The major issue with experimental design based on the Fisher information matrix, is the dependence of the optimal design on the true model parameter values that the experiment aims to learn about. We can robustify this by averaging the D-criterion over a distribution of possible parameter values. We specify the uncertainty on the model parameters as probability distributions provided by Distributions.jl. We use truncated normal distributions centered around $4.0$ for both uncertain parameters. The expectation is calculated rather inaccurately to speed up the tutorial.

function robust_D_criterion(x)
    θ_dist = product_distribution([truncated(Normal(0.4,0.1),0.1,0.7),truncated(Normal(0.4,0.1),0.1,0.7)])
    integrand(θ,x) = D_criterion(θ,x)*pdf(θ_dist,θ)
    prob_quadrature = QuadratureProblem(integrand,minimum(θ_dist),maximum(θ_dist),x)
    sol_quadrature = solve(prob_quadrature,HCubatureJL(),reltol = 1e-2, abstol = 1e-2)[1]
end

Optimal experiment

Finally, we get to optimizing the controls. A first order optimization technique is used. Optim.jl is capable of calculating the required gradient using automatic differentiation.

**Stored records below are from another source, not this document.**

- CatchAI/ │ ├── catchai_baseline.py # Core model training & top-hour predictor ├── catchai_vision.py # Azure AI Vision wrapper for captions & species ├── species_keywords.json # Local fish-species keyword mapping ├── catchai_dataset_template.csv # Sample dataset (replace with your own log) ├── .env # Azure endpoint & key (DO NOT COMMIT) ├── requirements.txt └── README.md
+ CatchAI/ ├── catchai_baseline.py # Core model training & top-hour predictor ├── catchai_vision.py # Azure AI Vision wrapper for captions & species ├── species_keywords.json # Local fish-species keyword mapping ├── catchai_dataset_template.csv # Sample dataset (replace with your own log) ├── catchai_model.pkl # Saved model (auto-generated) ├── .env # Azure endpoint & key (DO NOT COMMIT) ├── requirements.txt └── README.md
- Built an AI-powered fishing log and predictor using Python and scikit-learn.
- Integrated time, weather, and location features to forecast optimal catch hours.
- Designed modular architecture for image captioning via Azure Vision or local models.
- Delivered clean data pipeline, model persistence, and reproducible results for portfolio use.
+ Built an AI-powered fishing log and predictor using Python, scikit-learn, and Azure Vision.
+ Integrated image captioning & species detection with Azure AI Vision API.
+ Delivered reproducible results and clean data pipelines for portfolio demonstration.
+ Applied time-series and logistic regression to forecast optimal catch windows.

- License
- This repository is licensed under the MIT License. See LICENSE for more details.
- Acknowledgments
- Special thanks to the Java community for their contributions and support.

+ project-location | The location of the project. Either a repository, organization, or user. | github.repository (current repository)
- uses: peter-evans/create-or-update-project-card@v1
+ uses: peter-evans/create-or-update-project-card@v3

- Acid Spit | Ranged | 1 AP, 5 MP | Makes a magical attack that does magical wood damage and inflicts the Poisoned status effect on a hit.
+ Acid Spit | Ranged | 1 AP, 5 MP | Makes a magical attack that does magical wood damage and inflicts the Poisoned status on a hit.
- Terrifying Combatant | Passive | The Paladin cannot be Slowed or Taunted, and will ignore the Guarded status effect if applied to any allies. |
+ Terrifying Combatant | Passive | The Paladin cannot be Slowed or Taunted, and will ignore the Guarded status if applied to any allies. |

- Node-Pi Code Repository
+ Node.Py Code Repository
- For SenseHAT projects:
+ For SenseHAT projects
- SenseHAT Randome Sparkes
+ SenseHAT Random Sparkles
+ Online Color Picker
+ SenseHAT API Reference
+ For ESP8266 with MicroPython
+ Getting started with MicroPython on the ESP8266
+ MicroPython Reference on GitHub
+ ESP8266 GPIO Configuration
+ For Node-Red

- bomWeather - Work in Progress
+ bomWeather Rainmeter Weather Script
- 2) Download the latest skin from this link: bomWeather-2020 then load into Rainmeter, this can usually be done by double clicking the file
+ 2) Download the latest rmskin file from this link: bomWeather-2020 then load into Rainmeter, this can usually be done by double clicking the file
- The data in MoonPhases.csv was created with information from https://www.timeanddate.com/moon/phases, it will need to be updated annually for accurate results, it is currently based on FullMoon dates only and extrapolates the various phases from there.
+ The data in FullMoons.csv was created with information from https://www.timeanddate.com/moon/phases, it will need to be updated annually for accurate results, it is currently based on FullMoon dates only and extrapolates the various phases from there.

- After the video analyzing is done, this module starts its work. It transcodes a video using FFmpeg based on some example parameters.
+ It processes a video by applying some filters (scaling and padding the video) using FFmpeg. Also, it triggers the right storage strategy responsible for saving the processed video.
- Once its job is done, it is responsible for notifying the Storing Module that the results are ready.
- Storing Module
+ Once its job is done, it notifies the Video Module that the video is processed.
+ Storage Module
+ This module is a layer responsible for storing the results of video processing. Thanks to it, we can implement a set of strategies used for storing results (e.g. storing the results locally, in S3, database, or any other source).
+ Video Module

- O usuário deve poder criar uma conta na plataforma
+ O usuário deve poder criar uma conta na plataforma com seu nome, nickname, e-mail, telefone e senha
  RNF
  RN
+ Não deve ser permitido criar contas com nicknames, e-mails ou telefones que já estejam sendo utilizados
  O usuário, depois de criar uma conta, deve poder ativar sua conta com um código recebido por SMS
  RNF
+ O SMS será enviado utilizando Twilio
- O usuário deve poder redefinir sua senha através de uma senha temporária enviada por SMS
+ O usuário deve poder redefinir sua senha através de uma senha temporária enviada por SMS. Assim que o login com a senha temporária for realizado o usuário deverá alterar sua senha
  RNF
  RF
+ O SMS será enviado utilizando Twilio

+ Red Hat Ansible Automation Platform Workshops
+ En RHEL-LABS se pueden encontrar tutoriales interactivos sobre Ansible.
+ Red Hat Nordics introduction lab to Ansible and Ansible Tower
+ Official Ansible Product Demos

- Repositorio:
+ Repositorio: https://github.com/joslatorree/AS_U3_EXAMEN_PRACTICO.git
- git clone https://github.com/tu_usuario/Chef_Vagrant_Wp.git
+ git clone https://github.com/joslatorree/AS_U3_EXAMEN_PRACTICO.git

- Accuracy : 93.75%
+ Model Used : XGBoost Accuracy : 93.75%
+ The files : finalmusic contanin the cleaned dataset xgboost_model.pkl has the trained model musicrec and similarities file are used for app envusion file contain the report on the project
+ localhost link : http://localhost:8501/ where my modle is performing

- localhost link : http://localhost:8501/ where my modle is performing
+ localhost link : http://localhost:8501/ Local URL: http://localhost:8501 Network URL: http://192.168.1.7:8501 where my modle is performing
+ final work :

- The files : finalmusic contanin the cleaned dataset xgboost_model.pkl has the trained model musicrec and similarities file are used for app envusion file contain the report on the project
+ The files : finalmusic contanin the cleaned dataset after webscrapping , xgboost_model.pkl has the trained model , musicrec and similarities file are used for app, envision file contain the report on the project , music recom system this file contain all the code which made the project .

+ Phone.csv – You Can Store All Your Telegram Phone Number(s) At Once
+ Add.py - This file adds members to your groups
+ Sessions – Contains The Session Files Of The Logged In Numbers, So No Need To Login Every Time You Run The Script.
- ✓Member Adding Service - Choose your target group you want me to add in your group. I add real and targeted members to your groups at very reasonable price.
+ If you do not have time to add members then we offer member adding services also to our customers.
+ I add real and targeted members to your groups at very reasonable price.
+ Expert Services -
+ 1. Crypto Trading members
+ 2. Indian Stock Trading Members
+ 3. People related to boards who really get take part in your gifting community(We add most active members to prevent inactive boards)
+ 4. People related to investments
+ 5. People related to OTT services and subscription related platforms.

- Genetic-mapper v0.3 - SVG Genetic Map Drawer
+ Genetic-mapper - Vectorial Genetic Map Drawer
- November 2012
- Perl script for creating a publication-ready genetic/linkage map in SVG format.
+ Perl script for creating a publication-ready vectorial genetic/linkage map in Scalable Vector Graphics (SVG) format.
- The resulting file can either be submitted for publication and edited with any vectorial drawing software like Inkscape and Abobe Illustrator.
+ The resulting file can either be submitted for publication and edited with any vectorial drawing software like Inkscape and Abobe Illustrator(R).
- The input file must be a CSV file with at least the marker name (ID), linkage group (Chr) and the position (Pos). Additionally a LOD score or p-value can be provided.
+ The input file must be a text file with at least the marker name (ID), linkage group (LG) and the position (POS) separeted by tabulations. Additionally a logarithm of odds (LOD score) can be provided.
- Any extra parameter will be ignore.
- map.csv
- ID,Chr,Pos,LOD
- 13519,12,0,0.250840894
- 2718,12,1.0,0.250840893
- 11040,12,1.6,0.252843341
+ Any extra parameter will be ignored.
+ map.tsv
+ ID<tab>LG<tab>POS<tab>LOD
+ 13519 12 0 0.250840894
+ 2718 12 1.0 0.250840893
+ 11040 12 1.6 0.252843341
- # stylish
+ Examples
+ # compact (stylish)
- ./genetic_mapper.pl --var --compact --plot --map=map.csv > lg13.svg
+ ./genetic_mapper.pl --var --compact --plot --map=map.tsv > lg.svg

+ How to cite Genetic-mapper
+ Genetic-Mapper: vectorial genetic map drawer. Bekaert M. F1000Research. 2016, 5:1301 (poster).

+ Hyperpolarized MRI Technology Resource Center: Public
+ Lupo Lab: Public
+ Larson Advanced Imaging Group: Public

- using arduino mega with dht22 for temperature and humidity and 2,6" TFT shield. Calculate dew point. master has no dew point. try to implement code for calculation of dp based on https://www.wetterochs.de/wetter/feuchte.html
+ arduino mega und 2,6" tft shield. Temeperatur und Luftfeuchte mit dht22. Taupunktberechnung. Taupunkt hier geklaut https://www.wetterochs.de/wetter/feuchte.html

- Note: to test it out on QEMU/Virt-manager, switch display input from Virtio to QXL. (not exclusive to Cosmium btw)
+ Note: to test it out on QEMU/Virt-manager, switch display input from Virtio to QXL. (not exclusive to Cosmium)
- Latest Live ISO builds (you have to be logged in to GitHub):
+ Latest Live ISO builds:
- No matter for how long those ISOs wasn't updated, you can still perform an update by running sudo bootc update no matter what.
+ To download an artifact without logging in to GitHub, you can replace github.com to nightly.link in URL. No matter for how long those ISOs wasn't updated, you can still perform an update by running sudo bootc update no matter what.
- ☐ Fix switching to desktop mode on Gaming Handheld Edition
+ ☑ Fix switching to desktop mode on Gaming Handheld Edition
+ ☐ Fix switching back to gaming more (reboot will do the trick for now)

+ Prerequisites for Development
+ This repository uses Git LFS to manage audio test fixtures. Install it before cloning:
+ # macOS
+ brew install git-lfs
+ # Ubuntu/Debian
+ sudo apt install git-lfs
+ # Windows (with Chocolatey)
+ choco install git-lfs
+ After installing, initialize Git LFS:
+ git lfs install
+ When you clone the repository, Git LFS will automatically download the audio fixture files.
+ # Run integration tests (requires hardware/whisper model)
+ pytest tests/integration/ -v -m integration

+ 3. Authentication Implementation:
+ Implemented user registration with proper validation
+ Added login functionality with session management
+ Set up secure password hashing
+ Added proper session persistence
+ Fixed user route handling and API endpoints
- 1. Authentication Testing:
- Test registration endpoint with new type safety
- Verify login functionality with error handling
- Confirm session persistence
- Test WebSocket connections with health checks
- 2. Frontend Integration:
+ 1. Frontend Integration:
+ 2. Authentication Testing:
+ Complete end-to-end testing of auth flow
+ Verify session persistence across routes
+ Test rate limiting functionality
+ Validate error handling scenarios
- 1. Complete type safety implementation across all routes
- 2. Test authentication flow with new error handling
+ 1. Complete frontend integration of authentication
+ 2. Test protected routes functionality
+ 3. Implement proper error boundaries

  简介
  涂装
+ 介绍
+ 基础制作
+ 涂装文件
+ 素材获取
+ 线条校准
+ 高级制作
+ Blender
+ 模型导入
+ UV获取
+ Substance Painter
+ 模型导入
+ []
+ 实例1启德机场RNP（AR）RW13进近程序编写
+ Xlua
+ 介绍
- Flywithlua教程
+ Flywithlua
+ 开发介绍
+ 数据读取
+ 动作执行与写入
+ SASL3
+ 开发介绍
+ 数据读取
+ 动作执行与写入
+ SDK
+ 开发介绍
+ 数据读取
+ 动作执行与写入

x_opt = optimize(x-> -robust_D_criterion(x), x_ini, BFGS(), Optim.Options(iterations=10), autodiff = :forward).minimizer
t_plot = 0.0:0.1:15
plot(t_plot,[control_network(t, x_ini)[1] for t in t_plot ],label="initial experiment",lw=3)       
plot!(t_plot,[control_network(t, x_opt)[1] for t in t_plot],label="optimized experiment",lw=3)
plot!(xlabel="t(h)", ylabel="Q(l/h)")
plot!(tickfontsize=12,guidefontsize=14,legendfontsize=14,grid=false,ylim=(-1,11), dpi=600)

Now all that remains is showing the added value of the optimal experiment. We simulate many experiments according to both the design we started with, and the optimized design, using the true parameter values. We then see how precisely, we can recover the true parameters from the simulated data sets. The optimized experiment’s parameter estimates are generally closer to the true parameter values than the initial experiment we started with.

Random.seed!(454154)
function SSE(θ,x)
    prob = ODEProblem(dynamics!,u_0,tspan,vcat(θ,x)) 
    sol = solve(prob,Tsit5(),saveat=tmeasurement,reltol=1e-5)
    y_est = sol[1:2,:]
    errors = y_measure - y_est
    errors_scaled = sqrt(inv(Σ))*errors
    sum(errors_scaled.^2)
end

y_true  = solve(ODEProblem(dynamics!,u_0,tspan,vcat(θ_t,x_ini)),Tsit5(),
                saveat=tmeasurement,reltol=1e-5,abstol=1e-5)[1:2,:]
θ_estimates = zeros(n_θ,100)
for j = 1:100
    global y_measure = y_true + rand(MvNormal(Σ),length(tmeasurement))
    θ_estimates[:,j] = optimize(θ->SSE(θ,x_ini),  θ_t).minimizer
end
Plots.scatter(θ_estimates[1,:],θ_estimates[2,:],label="unoptimized experiment",ms=5)

y_true  = solve(ODEProblem(dynamics!,u_0,tspan,vcat(θ_t,x_opt)),Tsit5(),
                saveat=tmeasurement,reltol=1e-5,abstol=0.0)[1:2,:]
for j = 1:100
    global y_measure = y_true + rand(MvNormal(Σ),length(tmeasurement))
    θ_estimates[:,j] = optimize(θ->SSE(θ,x_opt),  θ_t).minimizer
end
Plots.scatter!(θ_estimates[1,:],θ_estimates[2,:],label="optimized experiment",ms=5)
plot!(xlabel="μₘₐₓ",ylabel="Kₛ")
plot!(tickfontsize=12,guidefontsize=14,legendfontsize=14,grid=false, dpi=600)

The precisely estimated parameters can subsequently be used to obtain a better control of the bio-reactor to, for example, grow as much biomass as possible. Currently, the design optimization is implemented using forward over forward automatic differentiation. It would be more efficient to instead do this with reverse over forward automatic differentiation, but this is not yet easy to do in Julia.

References

Telen, Dries, et al. “Robustifying optimal experiment design for nonlinear, dynamic (bio) chemical systems.” Computers & chemical engineering 71 (2014): 415-425.